Les fins du monde au cinéma : la place des émotions
Sommaire
La fin du monde au cinéma
Le cinéma à bien identifié une série de causes qui pourraient anéantir notre civilisation, voire l'humanité. Celles-ci sont parfois environnementales (Deluge, The Day After Tomorrow dans une moindre mesure), occasionnellement bibliques (Knowing) mais surtout d'origine anthropique : guerre (Equilibrium), énergie nucléaire (The Omega Man), épidémies (Twelve Monkeys, The Night of the Living Dead), intelligence artificielle sous différentes formes (Terminator, Numéro 9), pollutions diverses (Dreams, Les Derniers jours du monde), ainsi qu’un recours désastreux aux solutions technologiques (Taxandria, Snowpiercer). Souvent ces motifs sont annoncés dès le début du film, dans les premières minutes, le propos du film étant plutôt focalisé sur le monde d'après. La cause de l’effondrement apparaît comme un point de bascule, un événement assez brutal et limité dans le temps.
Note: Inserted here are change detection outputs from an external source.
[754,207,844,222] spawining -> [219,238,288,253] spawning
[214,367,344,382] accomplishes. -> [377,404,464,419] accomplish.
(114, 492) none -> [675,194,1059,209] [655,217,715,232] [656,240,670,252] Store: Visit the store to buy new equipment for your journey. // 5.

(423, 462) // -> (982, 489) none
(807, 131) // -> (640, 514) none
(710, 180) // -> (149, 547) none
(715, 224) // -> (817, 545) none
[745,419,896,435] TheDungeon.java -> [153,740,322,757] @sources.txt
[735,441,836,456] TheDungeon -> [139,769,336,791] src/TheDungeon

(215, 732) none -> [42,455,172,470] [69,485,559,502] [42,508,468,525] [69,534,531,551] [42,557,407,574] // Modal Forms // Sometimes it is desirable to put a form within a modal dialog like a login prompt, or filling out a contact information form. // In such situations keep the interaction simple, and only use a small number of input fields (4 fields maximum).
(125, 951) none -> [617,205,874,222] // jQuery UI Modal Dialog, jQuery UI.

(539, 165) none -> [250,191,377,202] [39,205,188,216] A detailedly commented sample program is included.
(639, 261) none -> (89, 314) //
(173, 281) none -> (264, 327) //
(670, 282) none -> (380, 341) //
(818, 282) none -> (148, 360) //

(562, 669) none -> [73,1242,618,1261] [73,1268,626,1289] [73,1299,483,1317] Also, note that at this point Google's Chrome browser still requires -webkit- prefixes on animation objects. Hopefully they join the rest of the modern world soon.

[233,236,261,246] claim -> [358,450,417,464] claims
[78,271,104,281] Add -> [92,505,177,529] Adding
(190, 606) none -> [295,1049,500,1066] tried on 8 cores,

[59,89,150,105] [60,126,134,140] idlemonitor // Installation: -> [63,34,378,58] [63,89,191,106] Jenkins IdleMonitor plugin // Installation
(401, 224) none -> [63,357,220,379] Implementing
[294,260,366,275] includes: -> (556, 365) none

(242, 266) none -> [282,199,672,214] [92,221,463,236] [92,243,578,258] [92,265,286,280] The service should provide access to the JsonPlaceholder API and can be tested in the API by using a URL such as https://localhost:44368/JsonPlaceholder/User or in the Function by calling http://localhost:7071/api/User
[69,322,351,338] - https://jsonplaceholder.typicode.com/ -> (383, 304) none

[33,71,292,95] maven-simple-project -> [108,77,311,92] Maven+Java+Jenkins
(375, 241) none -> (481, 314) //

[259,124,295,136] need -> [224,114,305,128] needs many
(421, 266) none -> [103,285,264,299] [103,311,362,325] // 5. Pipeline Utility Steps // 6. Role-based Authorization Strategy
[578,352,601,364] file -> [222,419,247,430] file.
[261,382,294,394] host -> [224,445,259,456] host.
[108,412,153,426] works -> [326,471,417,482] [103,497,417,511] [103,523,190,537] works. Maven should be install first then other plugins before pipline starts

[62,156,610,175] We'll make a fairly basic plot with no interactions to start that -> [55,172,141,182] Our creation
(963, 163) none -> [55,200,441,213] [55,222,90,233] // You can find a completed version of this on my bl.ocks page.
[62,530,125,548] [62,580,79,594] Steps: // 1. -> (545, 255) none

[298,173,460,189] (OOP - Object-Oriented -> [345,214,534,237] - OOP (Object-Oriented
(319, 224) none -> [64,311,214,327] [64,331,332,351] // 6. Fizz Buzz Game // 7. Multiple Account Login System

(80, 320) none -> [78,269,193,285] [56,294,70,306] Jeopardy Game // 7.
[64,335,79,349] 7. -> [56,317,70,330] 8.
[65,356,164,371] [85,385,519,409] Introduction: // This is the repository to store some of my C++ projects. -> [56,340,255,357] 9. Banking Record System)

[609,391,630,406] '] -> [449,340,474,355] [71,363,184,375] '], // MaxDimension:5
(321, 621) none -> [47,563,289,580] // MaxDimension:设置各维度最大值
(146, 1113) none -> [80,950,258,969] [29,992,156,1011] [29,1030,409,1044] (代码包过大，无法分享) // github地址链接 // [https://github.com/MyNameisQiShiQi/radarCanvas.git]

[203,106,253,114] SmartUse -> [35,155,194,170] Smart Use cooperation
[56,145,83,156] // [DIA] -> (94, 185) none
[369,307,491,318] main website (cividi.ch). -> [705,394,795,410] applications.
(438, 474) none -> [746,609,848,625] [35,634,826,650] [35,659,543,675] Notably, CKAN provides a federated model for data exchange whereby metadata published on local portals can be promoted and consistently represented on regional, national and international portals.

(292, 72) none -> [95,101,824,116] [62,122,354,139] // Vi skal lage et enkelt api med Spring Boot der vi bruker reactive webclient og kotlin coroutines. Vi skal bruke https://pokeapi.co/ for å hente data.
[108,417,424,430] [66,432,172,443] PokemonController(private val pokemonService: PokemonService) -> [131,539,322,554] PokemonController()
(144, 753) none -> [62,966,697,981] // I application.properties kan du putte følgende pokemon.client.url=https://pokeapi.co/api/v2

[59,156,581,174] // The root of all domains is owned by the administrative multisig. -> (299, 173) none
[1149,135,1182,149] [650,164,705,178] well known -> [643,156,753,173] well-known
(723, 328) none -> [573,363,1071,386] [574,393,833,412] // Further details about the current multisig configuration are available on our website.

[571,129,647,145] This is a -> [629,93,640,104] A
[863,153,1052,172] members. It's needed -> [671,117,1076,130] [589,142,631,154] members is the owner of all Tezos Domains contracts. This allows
Le cinéma s'est plus largement attardé sur l'après catastrophe. Il fournit une longue liste de films dits « post-apocalyptiques » où règnent la violence et la précarité matérielle. Ce qui est captivant ici, c'est de remarquer certaines constantes dans les présupposés : l'humain est fondamentalement égoïste et compétiteur (Mad Max, In Time) ; nous avançons sur une ligne, sans la possibilité de poursuivre notre trajectoire fondée sur le développement technologique, nous nous effondrerons (L'Arbre, le maire et la médiathèque) ; les groupes qui survivent dans le confort le font grâce à d’extrêmes inégalités sociales (Downsizing, Elysium).
La place des émotions
On peut aussi s'intéresser à certains points plus particuliers, comme la place des enfants (Snowpiercer) ou des femmes (Deluge), le sort des personnes racisées (The World, the Flesh and the Devil), l’attachement au livre (The Time Machine), la critique du progrès (Things to Come) ou encore la place des émotions. Plusieurs films montrent en effet comment les survivants manquent cruellement d'outils et d'espaces pour que la parole émerge, pour pouvoir « se raconter » et pour que les émotions soient accueillies. Dans Malevil, les survivants se meuvent à pas lourds au cœur des ruines de leur village. Un silence épais et une poussière dense les entoure continuellement et ralentit leurs déplacements, leur pensée. Autour d'un feu, un soir, l'un deux propose : « On pourrait peut-être se reparler »... (silence)... « Je vais couper du bois. » puis ils se dispersent, toujours sans un mot. Dans Le Temps du loup, les survivants limitent eux aussi leurs échanges aux préoccupations matérielles (s'abriter, se nourrir, recueillir des informations). Pourtant, en permanence, les besoins sociaux et affectifs se font sentir. Quelqu'un sait jouer de la guitare et aussitôt la musique rapproche et réconforte les rescapés. Plus tard, un petit garçon, nu et figé devant un gigantesque feu, semble prêt à mourir. Il est sauvé par un homme qui, le prenant dans ses bras, lui permet de pleurer. Sa sœur aînée, quant à elle, écrit à son père mort : « Cher papa, maintenant que j'ai trouvé du papier et un crayon, il faut que je t’écrive. Il se passe tant de choses et il n'y a personne à qui parler ». Elle vit pourtant au sein d'un petit groupe et a à ses côtés son frère et sa mère. S’exprimer, donner du sens, trouver les mots, font partie d'un processus que l’humain peine à accomplir.
Raisonner ou ressentir
Le cinéma met par ailleurs en exergue notre idéal d'un humain du futur qui est débarrassé de ses émotions. Celles-ci sont considérées comme dangereuses, s'opposant au raisonnement, voire au progrès, ou tout simplement inutiles. Dans Equilibrium, elles sont neutralisées grâce à une pilule. Dans THX 1138, des inhibiteurs de libido et autres drogues permettent de les gérer. Dans Alphaville, des hommes sont condamnés à mort pour avoir exprimé leurs émotions tandis que dans 1984, on aspire à la pensée automatisée.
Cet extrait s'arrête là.